▶ Task objective
Copy everything in the listing below word for word, apart from any images.

-- Opening Marker --

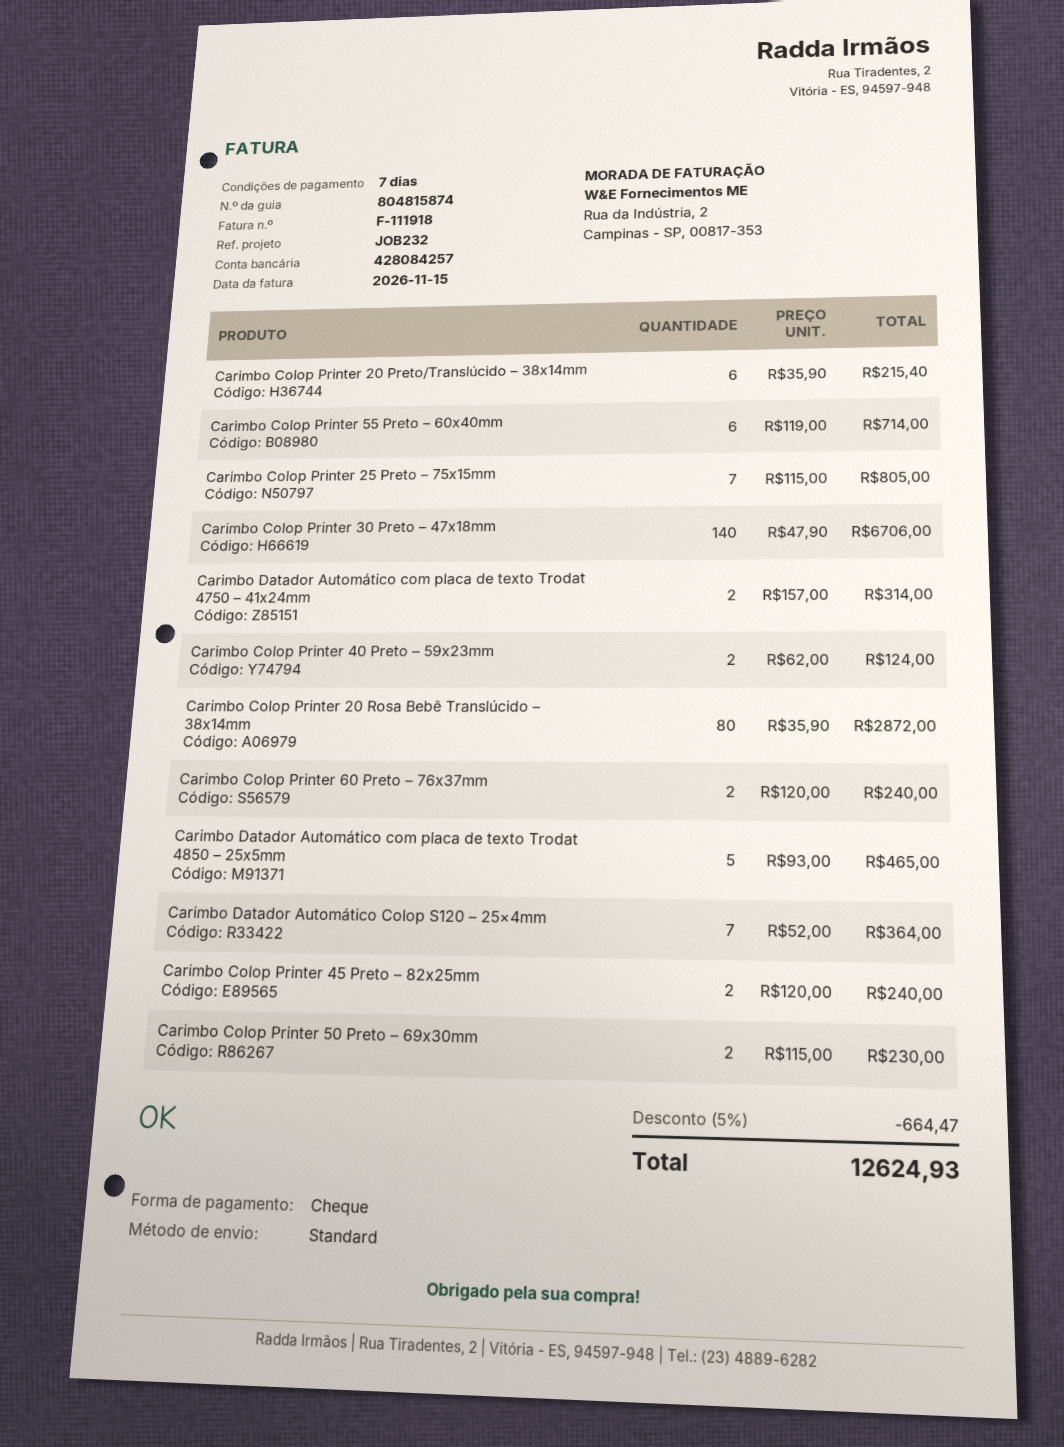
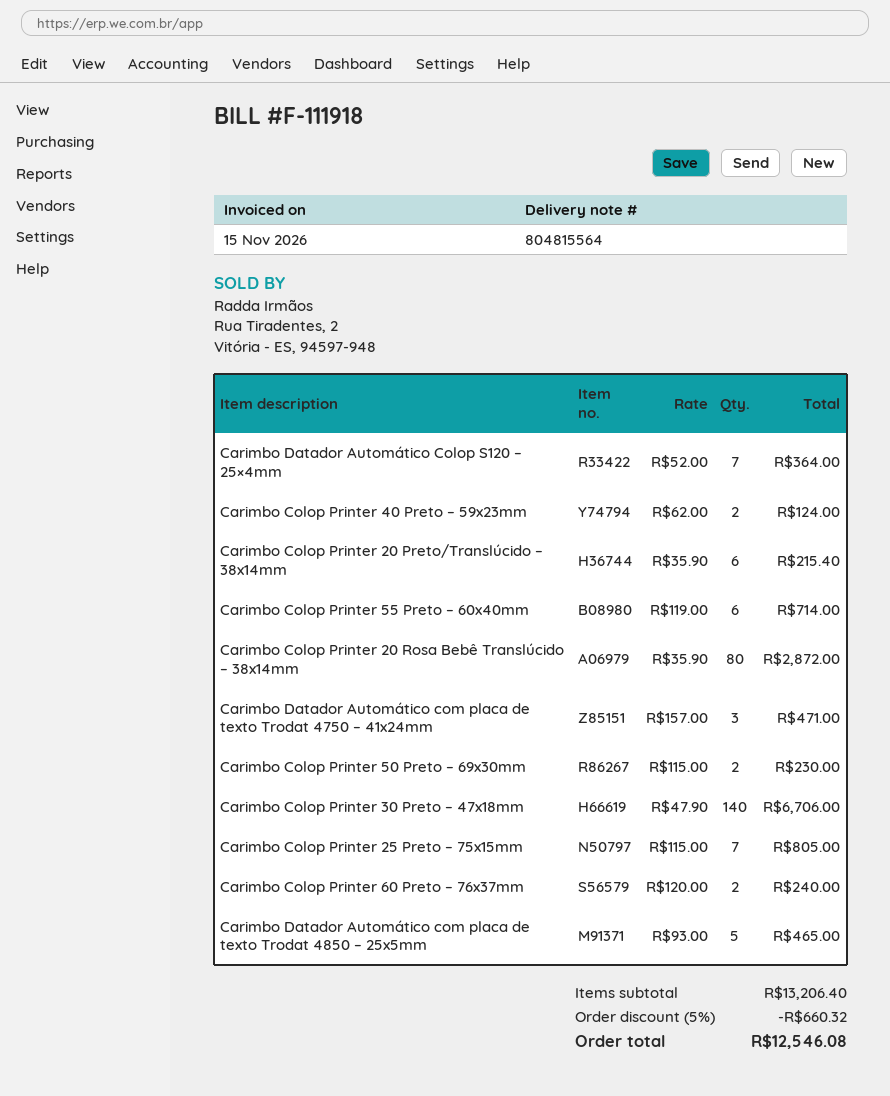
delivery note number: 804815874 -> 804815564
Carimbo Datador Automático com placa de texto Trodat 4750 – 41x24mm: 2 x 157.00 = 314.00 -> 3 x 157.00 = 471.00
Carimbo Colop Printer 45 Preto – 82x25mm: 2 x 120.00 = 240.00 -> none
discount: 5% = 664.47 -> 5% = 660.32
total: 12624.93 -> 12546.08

-- Closing Marker --

▶ Answer to this task
delivery note number: 804815874 -> 804815564
Carimbo Datador Automático com placa de texto Trodat 4750 – 41x24mm: 2 x 157.00 = 314.00 -> 3 x 157.00 = 471.00
Carimbo Colop Printer 45 Preto – 82x25mm: 2 x 120.00 = 240.00 -> none
discount: 5% = 664.47 -> 5% = 660.32
total: 12624.93 -> 12546.08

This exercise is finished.